A lo largo de más de 1.000 pruebas perfeccionaron la fórmula que hoy constituye el biocuero de mango, un material único en su tipo por su carácter orgánico y vegano, y que no sólo evita el uso de agua en su producción, sino que además transforma un residuo en un producto de alto valor.

“Este biocuero se destaca por ser extremadamente resistente y duradero, con una vida útil estimada entre cinco y 10 años. Las pruebas para validar sus características las realizamos en el Instituto Nacional de Tecnología y Normalización (INTN) y en la Universidad Nacional de Asunción (UNA), donde se comprobó que el material es hidrófobo (resistente al agua), no se pela y es capaz de soportar las condiciones más exigentes”, explicó.

Además, al ser fabricado a partir de desechos frutales, el proceso de producción del biocuero no genera residuos adicionales, ni durante la producción ni después de su uso, lo que lo convierte en una opción realmente sustentable.
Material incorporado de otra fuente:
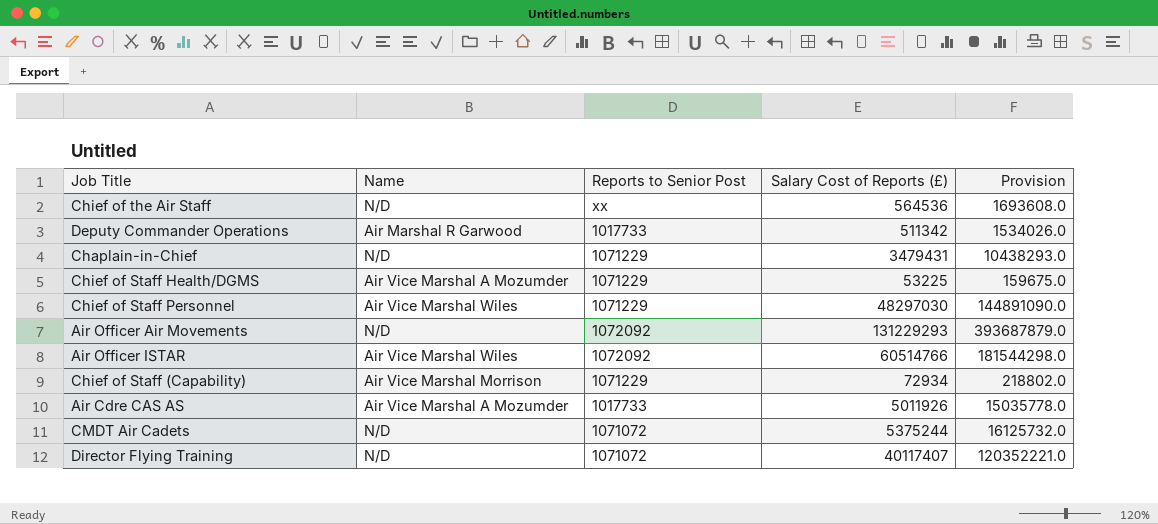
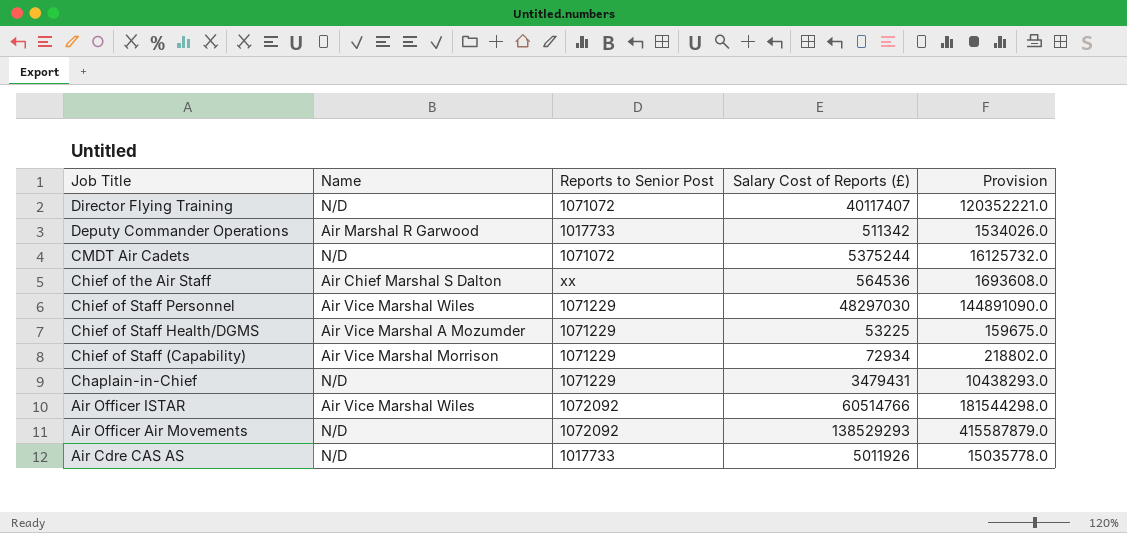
row order: none -> Job Title descending
Chief of the Air Staff | Name: N/D -> Air Chief Marshal S Dalton
Air Officer Air Movements | Salary Cost of Reports (£): 131229293 -> 138529293
Air Officer Air Movements | Provision: 393687879.0 -> 415587879.0
Air Cdre CAS AS | Name: Air Vice Marshal A Mozumder -> N/D

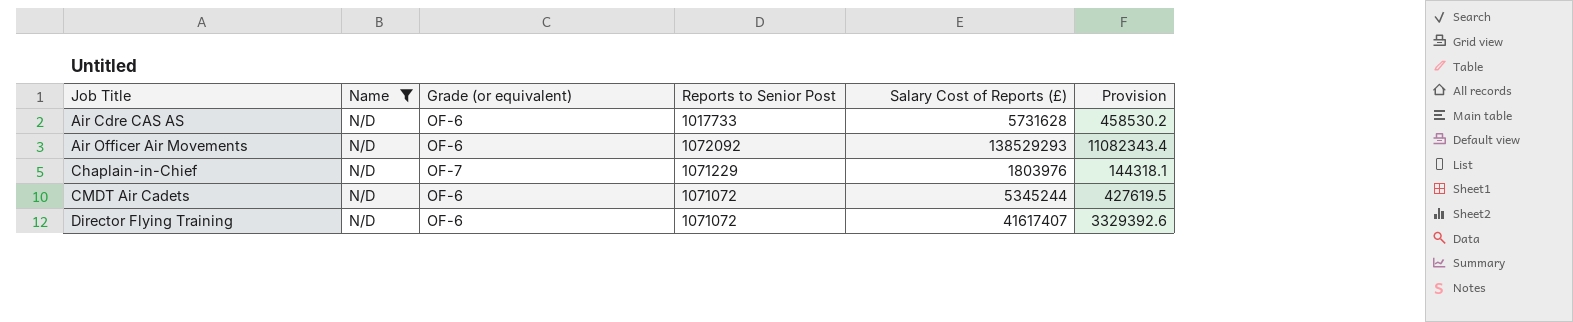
filter: none -> Name = N/D
row order: Job Title descending -> Job Title ascending
column Grade (or equivalent) | position: none -> 3
column Provision | formula: [Salary Cost of Reports (£)] * 3 -> [Salary Cost of Reports (£)] * 0.08
Air Cdre CAS AS | Salary Cost of Reports (£): 5011926 -> 5731628
Chaplain-in-Chief | Salary Cost of Reports (£): 3479431 -> 1803976
CMDT Air Cadets | Salary Cost of Reports (£): 5375244 -> 5345244
Director Flying Training | Salary Cost of Reports (£): 40117407 -> 41617407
“En Maigotex nos dedicamos a la producción de planchas de biocuero de aproximadamente 90 x 90 cm, con la intención de distribuir este material a diversas marcas que deseen incorporarlo en la fabricación de sus productos. Estos productos están disponibles en puntos de venta físicos y a través de la tienda online de Maura Marti, que también utiliza el biocuero en sus propias líneas de marroquinería” explicó Alegre.

Hasta el momento, Maigotex estableció colaboraciones con dos marcas locales: Maura Marti y Toba, esta última dedicada a la artesanía y comprometida con la reivindicación del trabajo de los artesanos de Tobatí. La integración del biocuero de mango en las colecciones de estas marcas fue un primer paso hacia su consolidación en el mercado.

En Paraguay una barrera significativa fue la desconfianza del público hacia productos nuevos, especialmente cuando se trata de algo desconocido y no convencional como el biocuero. “A menudo, los consumidores prefieren seguir trabajando con materiales tradicionales, como el cuero convencional o los textiles sintéticos, en lugar de apostar por una alternativa innovadora”, relató.

Sin embargo, creen que con Maigotex, con el tiempo y en la medida en que más marcas adopten el biocuero, esta percepción cambiará y los consumidores comenzarán a valorar las ventajas de un material orgánico, vegano y producido a partir de residuos frutales.

En cuanto a los aspectos técnicos del biocuero, el proceso de fabricación de una plancha de 90 x 90 cm requiere aproximadamente 200 g de mango ya seco. Es importante señalar que el mango pasa por un proceso de deshidratación que reduce significativamente su volumen antes de ser pulverizado para obtener el polvo fino que se utiliza como base para el biocuero.

A nivel de costos, las planchas de biocuero tienen un precio de US$ 40 por unidad, con una compra mínima de dos planchas. Además, Maigotex ofrece una variedad de colores (cuatro actualmente) y planea introducir próximamente planchas más pequeñas para atender las necesidades de los productores que crean artículos más pequeños, como billeteras.

En cuanto al comercio electrónico, Maigotex está trabajando en el desarrollo de su propia página web, que estará disponible a principios de octubre, para facilitar las compras online. Mientras tanto, las ventas se gestionan a través de WhatsApp, ofreciendo un canal directo de comunicación con los clientes interesados ​​en conocer más sobre el biocuero y sus aplicaciones.